## TASK DATA
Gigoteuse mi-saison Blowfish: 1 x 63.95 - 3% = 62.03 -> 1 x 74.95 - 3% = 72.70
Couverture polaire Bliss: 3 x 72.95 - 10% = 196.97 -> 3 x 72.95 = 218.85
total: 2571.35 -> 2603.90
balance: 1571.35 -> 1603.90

...

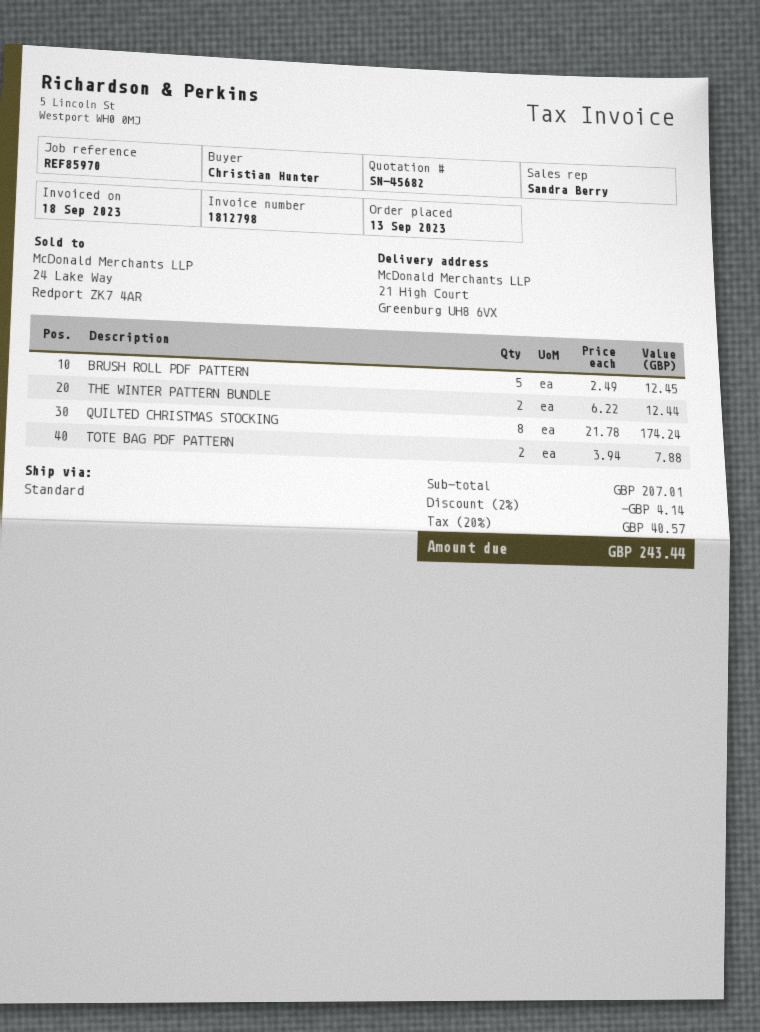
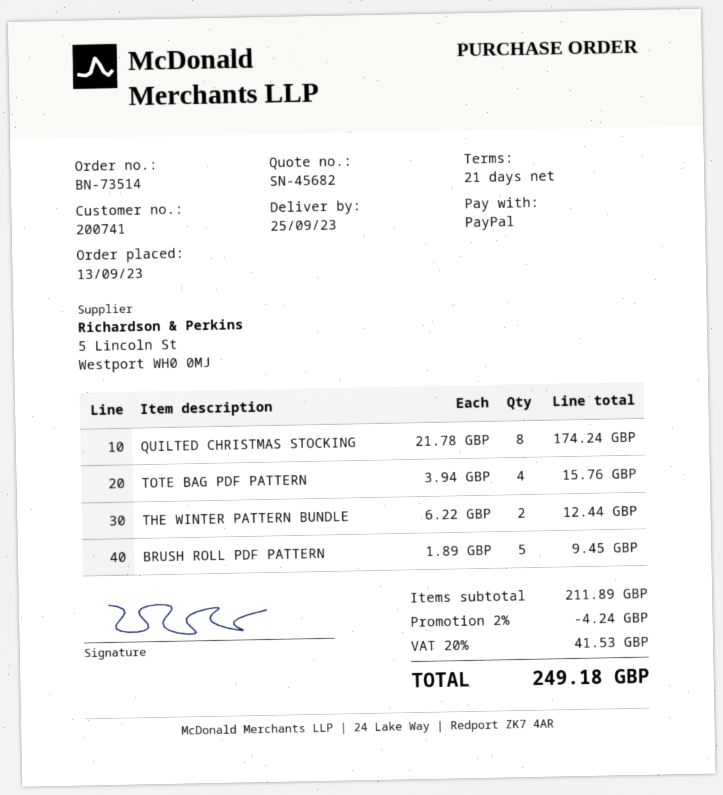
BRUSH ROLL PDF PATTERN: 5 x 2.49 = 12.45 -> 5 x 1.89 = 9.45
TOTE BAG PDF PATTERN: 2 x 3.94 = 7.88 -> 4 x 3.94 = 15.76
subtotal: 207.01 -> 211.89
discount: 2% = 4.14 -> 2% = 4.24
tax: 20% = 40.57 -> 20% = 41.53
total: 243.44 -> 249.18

==

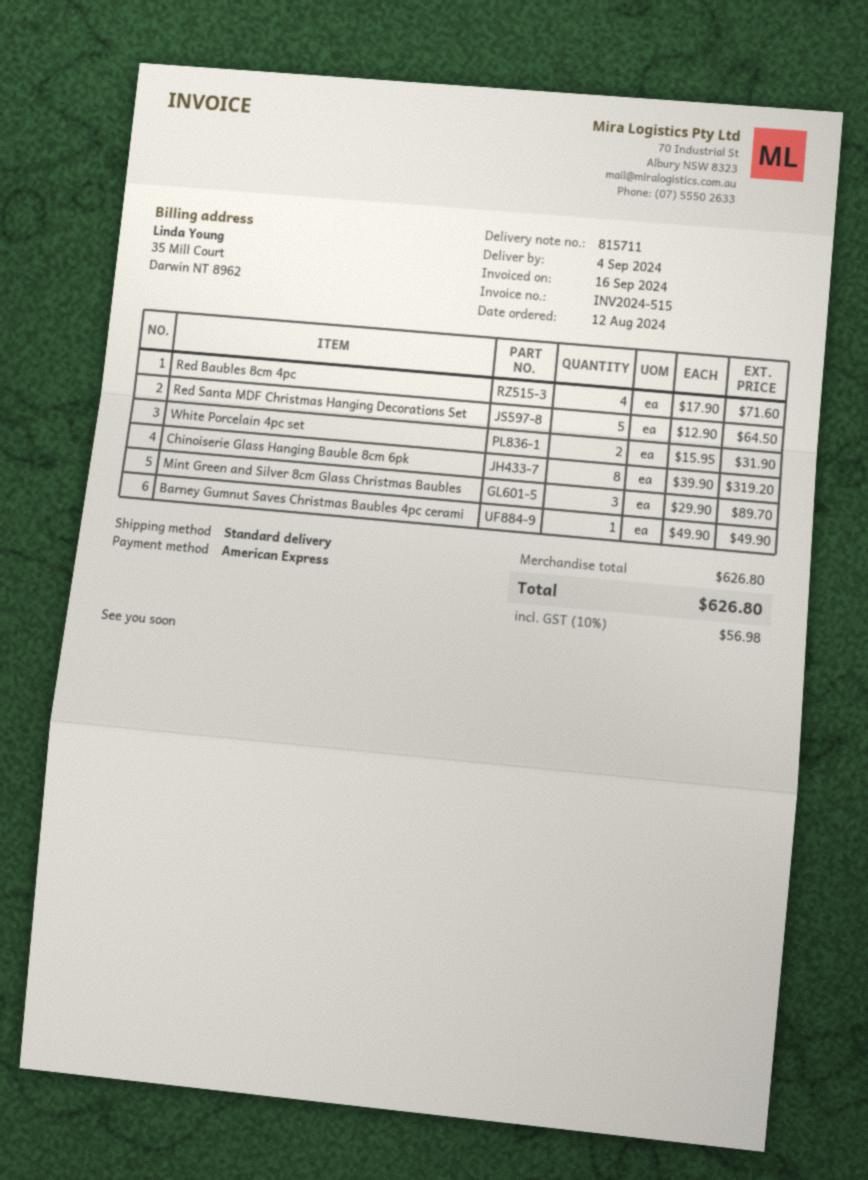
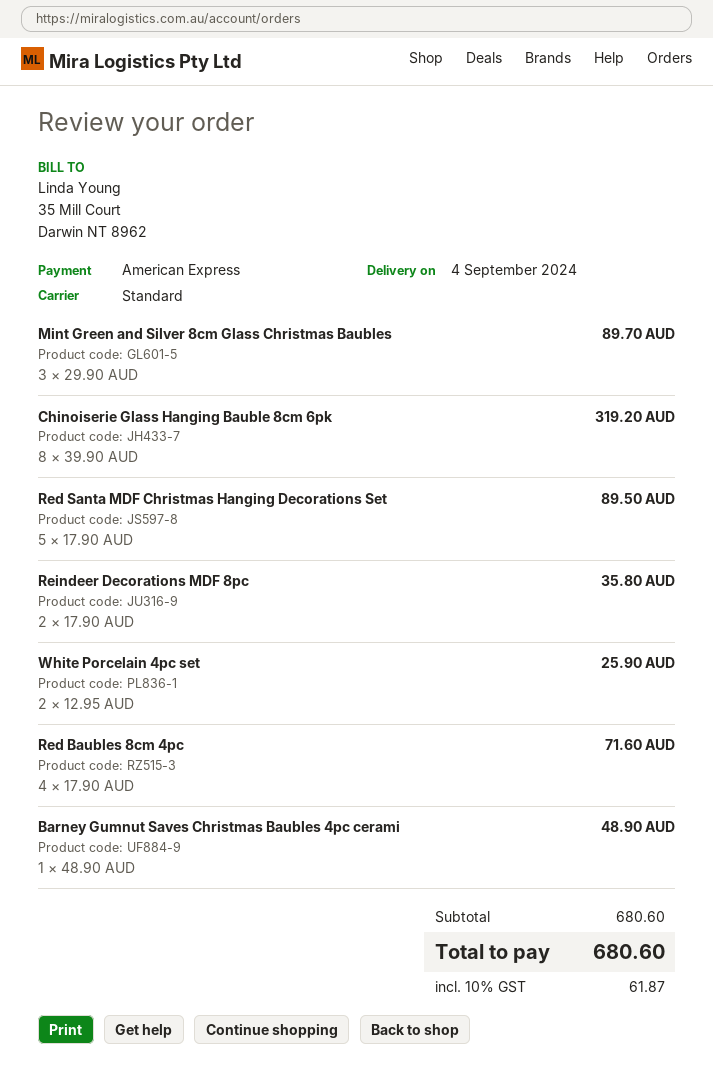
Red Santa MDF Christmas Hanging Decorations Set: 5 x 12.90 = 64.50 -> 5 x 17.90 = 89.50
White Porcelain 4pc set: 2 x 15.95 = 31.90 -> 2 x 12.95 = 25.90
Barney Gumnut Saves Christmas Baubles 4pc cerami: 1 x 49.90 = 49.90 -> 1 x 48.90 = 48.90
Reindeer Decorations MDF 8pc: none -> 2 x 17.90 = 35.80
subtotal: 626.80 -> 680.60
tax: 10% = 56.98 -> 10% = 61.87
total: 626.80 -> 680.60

## GOAL OF THE EXERCISE
When a line in the material includes the word "subtotal", copy it out.

## ANSWER TO THIS EXERCISE
subtotal: 207.01 -> 211.89
subtotal: 626.80 -> 680.60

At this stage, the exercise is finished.